** Opening EXERCISE INPUT block **

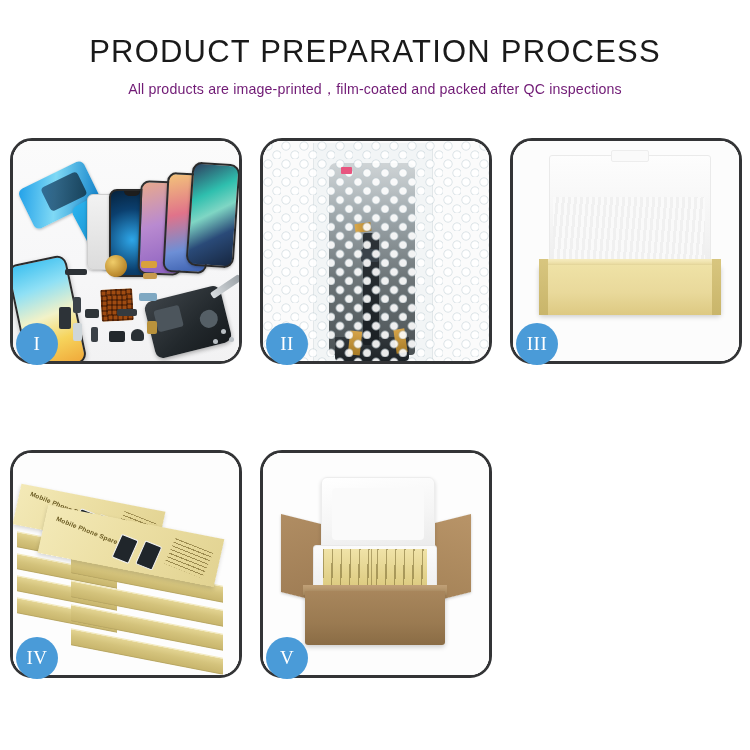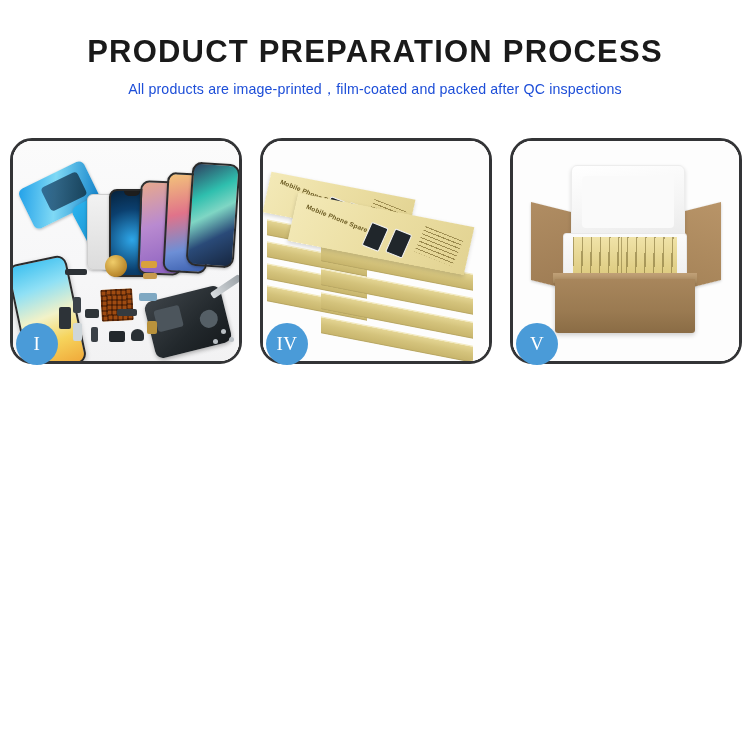"PRODUCT PREPARATION PROCESS" .title { font-weight: 700 -> 400 }
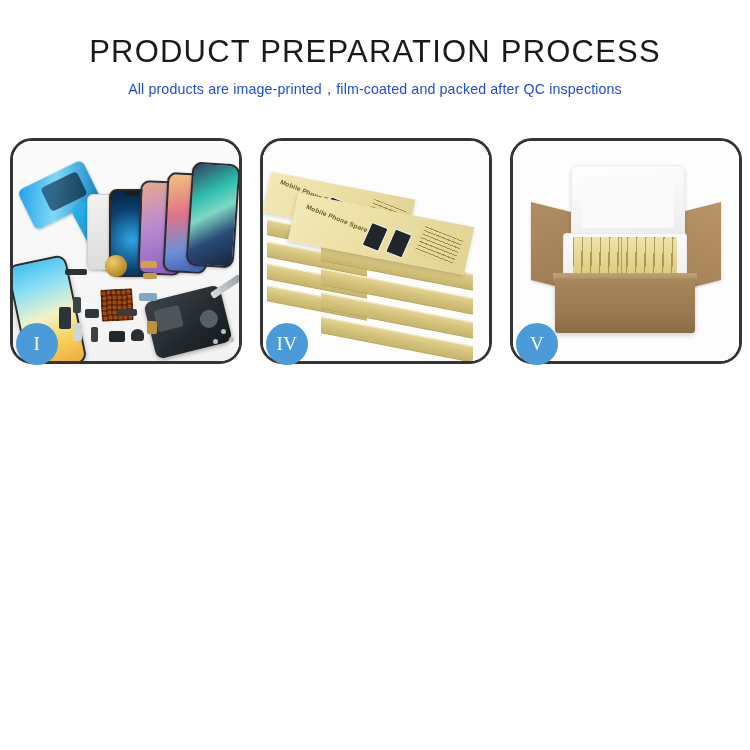"All products are" .subtitle { color: #1d4ed8 -> #701a75 }
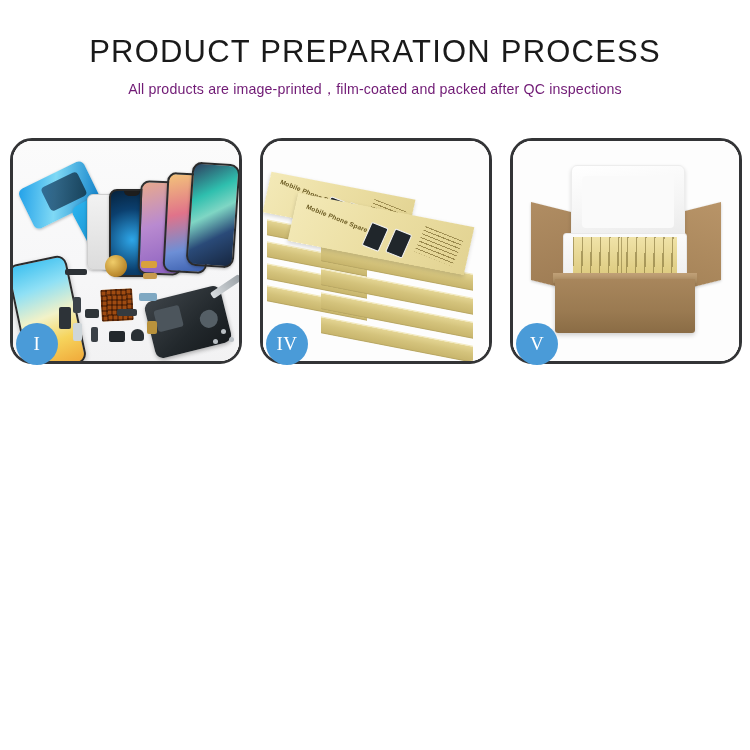"II" div.panel { html: none -> <div> <div> <div> <div></div> <div></div> <div></div> <div></div> <div></div> <div></div> <div></div> <div></div> <div></div> <div></div> </div> </div> <div>II</div> </div> }
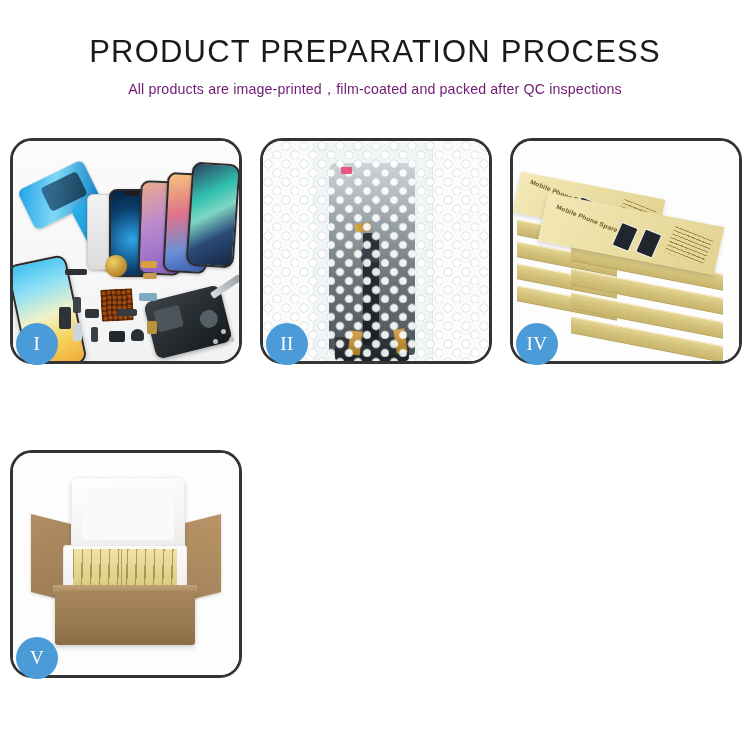"III" div.panel { html: none -> <div> <div> <div> <div></div> <div></div> <div> <div></div> </div> <div></div> <div></div> <div></div> <div></div> </div> </div> <div>III</div> </div> }
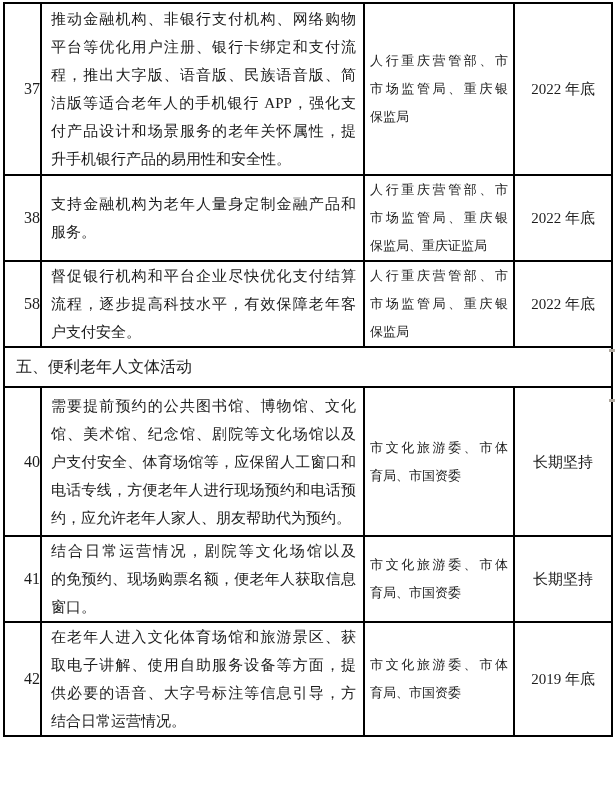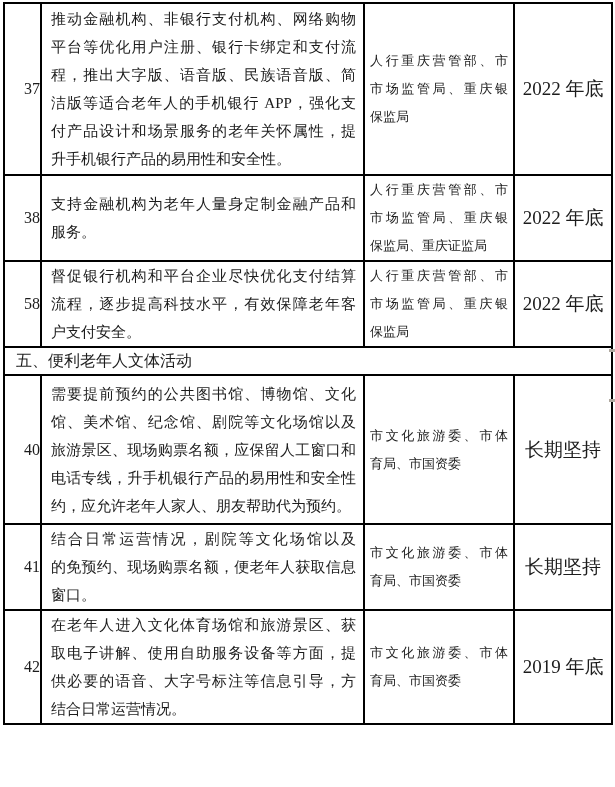"2022 年底" td.due { font-size: 19px -> 15px }
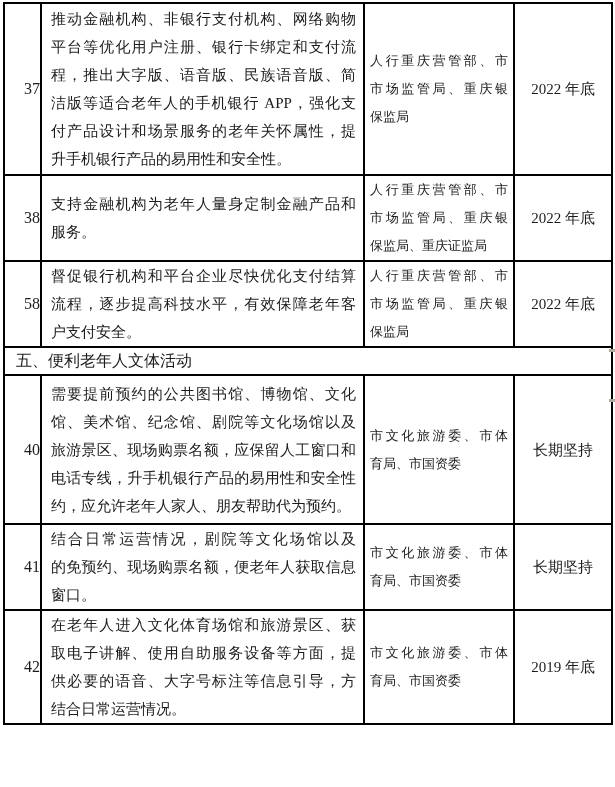"五、便利老年人文体活动" tr.section-row { height: 28px -> 40px }
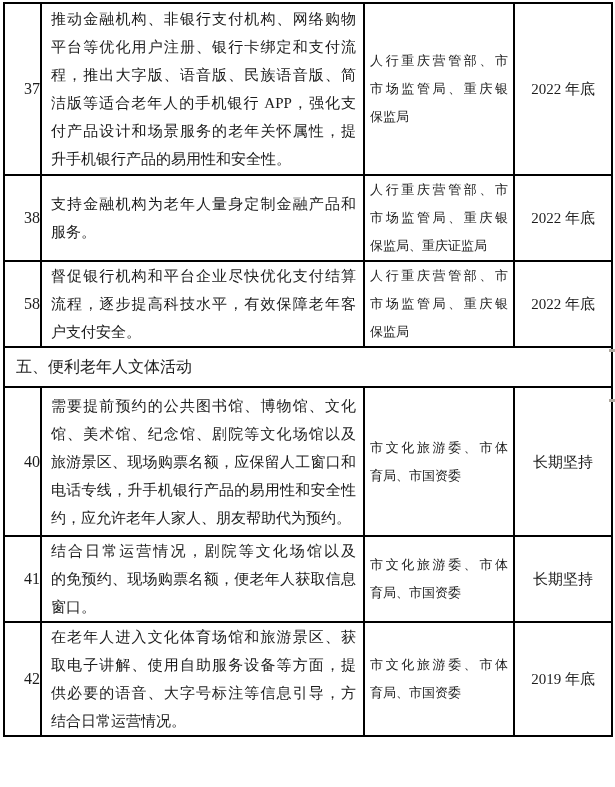"旅游景区、现场购票名额，应保留人工窗口和" div.tline { text: 旅游景区、现场购票名额 -> 户支付安全、体育场馆等 }
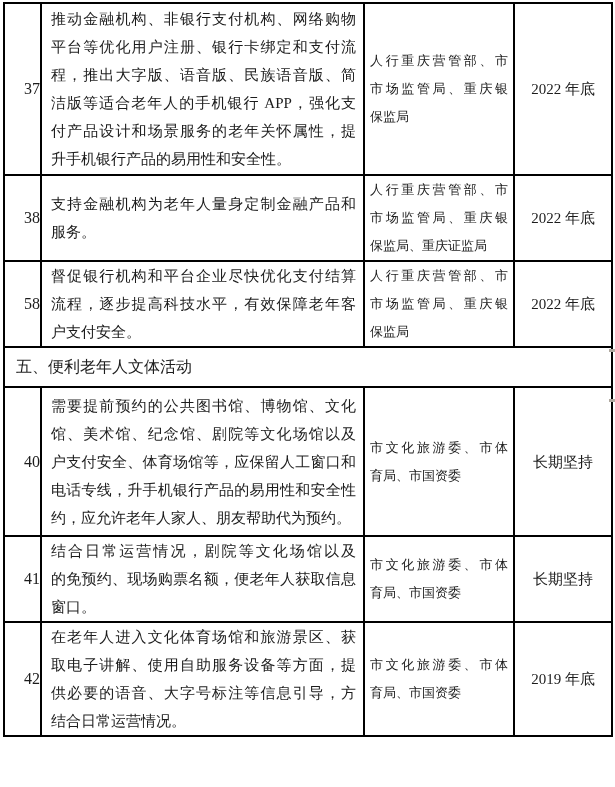"电话专线，升手机银行产品的易用性和安全性" div.tline { text: 升手机银行产品的易用性和安全性 -> 方便老年人进行现场预约和电话预 }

** Closing EXERCISE INPUT block **

WHAT YOU HAVE TO DO: Repeat the entries above exactly and skip the images.

THE ANSWER:
"PRODUCT PREPARATION PROCESS" .title { font-weight: 700 -> 400 }
"All products are" .subtitle { color: #1d4ed8 -> #701a75 }
"II" div.panel { html: none -> <div> <div> <div> <div></div> <div></div> <div></div> <div></div> <div></div> <div></div> <div></div> <div></div> <div></div> <div></div> </div> </div> <div>II</div> </div> }
"III" div.panel { html: none -> <div> <div> <div> <div></div> <div></div> <div> <div></div> </div> <div></div> <div></div> <div></div> <div></div> </div> </div> <div>III</div> </div> }
"2022 年底" td.due { font-size: 19px -> 15px }
"五、便利老年人文体活动" tr.section-row { height: 28px -> 40px }
"旅游景区、现场购票名额，应保留人工窗口和" div.tline { text: 旅游景区、现场购票名额 -> 户支付安全、体育场馆等 }
"电话专线，升手机银行产品的易用性和安全性" div.tline { text: 升手机银行产品的易用性和安全性 -> 方便老年人进行现场预约和电话预 }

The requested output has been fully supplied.